AuthorMujica, Barbara

Teresa of Avila: The Progress of a Soul, by Cathleen Medwick. New York: Knopf, 1999.

The sixteenth-century Spanish nun Teresa of Avila had an immense impact in the New World. In 1622, the year she was canonized, Archbishop Perez de la Serna named her patron saint of Mexico City, and in convents throughout the Spanish colonies Carmelite nuns wrote autobiographies in imitation of Teresa's Life. Teresa continues to be a favorite among Latin American Catholics, and so Cathleen Medwick's new biography is of interest not only on both sides of the Atlantic, but also in both hemispheres.

In a period in which religion had in large part degenerated into pomp and ritual, Teresa advocated a return to interiority, mental prayer, and a simplified life-style. In Teresa's time convents were often overcrowded and disorderly. The "mitigated rule," which was practiced in Carmelite convents throughout Spain, allowed the inhabitants of religious houses considerable freedom; nuns entertained guests and left the convent to pay visits. Many religious houses were scandal ridden. The environment was hardly conducive to true spirituality.

In an effort to return to a purer form of Christianity, Teresa created the Discalced Carmelites and founded seventeen convents of the "primitive" or "unmitigated" rule-- that is, convents whose spiritual practices required strict adherence to the practices of the first Carmelites. Nuns could not receive visitors or leave the premises.
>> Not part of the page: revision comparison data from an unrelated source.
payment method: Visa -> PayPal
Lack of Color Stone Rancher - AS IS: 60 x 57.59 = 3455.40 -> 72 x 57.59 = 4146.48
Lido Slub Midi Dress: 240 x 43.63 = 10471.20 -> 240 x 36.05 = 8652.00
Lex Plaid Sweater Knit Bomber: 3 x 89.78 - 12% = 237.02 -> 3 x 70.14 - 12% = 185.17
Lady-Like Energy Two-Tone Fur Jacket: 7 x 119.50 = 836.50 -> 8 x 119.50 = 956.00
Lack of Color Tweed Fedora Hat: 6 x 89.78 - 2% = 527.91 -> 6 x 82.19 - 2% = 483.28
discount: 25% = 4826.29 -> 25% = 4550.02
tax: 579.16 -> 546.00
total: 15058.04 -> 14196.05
Except during recreational periods, silence was to be maintained. Discalced Carmelite nuns were to wear coarse brown sackcloth instead of the soft black serge worn by other Carmelite sisters, and eat meat (usually fowl) only once a week. They were to devote themselves to prayer and to practical activities such as spinning and weaving. Furthermore, the new convents were to be founded in poverty, that is, without the patronage of a powerful noble.
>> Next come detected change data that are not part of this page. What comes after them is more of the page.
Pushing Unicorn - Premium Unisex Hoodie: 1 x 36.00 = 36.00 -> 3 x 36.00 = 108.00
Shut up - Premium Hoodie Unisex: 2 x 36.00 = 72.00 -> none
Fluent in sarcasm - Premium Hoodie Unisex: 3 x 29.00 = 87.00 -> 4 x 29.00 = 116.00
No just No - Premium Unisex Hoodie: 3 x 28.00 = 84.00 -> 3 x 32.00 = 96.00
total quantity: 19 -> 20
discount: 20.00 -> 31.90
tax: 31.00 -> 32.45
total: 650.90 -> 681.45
Of Jewish background, Teresa abolished the use of titles and last names that might distinguish sisters in terms of their class and ethnicity. Teresa's brothers had gone to the New World to seek their fortunes, and some aided her financially in her efforts to establish convents. She also received help from several affluent conversos, or New Christians--people whose ancestors, like Teresa's, had converted after the monarchy forced Jews to embrace the majority religion or to leave Spain.

Teresa met with tremendous resistance in her efforts to reform the Carmelite...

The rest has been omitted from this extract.